▶ [Task statement]: Take the data below and copy exactly the lines starting at the one with "- Envío una notificación por correo." and finishing at the one with "capa de persistencia.", both included.

--- Data supplied Enclosed Below ---

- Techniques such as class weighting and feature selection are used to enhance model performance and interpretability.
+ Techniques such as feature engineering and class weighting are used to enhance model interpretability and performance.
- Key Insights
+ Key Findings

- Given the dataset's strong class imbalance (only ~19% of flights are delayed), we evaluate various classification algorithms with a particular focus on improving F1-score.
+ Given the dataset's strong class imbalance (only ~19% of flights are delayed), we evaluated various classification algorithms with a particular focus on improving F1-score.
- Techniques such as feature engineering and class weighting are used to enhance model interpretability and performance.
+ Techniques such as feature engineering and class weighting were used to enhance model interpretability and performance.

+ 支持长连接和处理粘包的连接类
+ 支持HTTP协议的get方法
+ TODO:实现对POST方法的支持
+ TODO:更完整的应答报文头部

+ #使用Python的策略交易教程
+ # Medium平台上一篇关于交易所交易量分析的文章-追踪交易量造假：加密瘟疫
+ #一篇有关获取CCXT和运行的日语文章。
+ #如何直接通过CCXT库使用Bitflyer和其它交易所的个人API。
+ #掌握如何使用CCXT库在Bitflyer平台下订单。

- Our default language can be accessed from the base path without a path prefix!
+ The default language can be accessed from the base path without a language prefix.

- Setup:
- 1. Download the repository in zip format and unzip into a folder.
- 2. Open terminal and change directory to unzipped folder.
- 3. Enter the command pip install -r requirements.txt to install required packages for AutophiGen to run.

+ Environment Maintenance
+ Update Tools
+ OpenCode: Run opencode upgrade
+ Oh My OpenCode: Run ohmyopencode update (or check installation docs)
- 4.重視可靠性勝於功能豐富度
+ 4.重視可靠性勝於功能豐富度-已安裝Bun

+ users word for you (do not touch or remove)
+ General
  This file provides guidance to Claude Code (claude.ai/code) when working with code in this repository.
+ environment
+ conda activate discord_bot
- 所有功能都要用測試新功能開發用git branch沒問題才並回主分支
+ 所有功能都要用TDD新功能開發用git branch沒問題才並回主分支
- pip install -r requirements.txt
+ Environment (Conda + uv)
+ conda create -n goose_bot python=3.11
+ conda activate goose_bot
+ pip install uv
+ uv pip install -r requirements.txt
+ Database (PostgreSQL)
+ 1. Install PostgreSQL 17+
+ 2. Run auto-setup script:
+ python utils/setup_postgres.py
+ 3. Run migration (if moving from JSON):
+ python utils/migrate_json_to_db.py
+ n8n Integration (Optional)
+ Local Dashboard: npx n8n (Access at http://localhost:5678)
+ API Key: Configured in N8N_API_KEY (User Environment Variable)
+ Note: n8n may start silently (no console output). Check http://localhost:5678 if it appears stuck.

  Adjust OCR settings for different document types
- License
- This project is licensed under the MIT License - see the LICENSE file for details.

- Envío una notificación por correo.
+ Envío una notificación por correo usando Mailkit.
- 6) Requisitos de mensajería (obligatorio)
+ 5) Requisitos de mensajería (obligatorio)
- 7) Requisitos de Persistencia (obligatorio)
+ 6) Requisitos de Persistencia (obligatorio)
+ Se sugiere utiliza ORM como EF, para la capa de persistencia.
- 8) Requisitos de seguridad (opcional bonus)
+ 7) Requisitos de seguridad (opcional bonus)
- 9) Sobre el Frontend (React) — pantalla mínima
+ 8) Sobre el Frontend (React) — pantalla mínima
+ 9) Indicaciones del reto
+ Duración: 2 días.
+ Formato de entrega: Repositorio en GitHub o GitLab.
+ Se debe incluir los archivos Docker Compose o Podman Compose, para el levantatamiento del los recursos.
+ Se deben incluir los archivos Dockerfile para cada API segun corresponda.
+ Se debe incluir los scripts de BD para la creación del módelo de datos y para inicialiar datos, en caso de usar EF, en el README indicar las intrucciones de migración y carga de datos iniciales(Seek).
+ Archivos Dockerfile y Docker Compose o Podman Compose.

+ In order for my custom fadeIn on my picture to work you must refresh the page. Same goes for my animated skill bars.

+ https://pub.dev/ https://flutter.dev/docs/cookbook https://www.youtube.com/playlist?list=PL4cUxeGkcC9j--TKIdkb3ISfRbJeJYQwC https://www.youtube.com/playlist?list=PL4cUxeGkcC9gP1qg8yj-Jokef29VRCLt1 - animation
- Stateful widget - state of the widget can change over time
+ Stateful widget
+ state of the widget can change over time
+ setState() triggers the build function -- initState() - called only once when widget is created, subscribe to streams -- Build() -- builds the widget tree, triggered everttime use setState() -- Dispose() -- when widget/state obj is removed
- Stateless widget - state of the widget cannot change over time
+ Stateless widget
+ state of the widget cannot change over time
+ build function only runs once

--- End of Enclosed Data supplied ---

▶ [Answer to this problem]:
- Envío una notificación por correo.
+ Envío una notificación por correo usando Mailkit.
- 6) Requisitos de mensajería (obligatorio)
+ 5) Requisitos de mensajería (obligatorio)
- 7) Requisitos de Persistencia (obligatorio)
+ 6) Requisitos de Persistencia (obligatorio)
+ Se sugiere utiliza ORM como EF, para la capa de persistencia.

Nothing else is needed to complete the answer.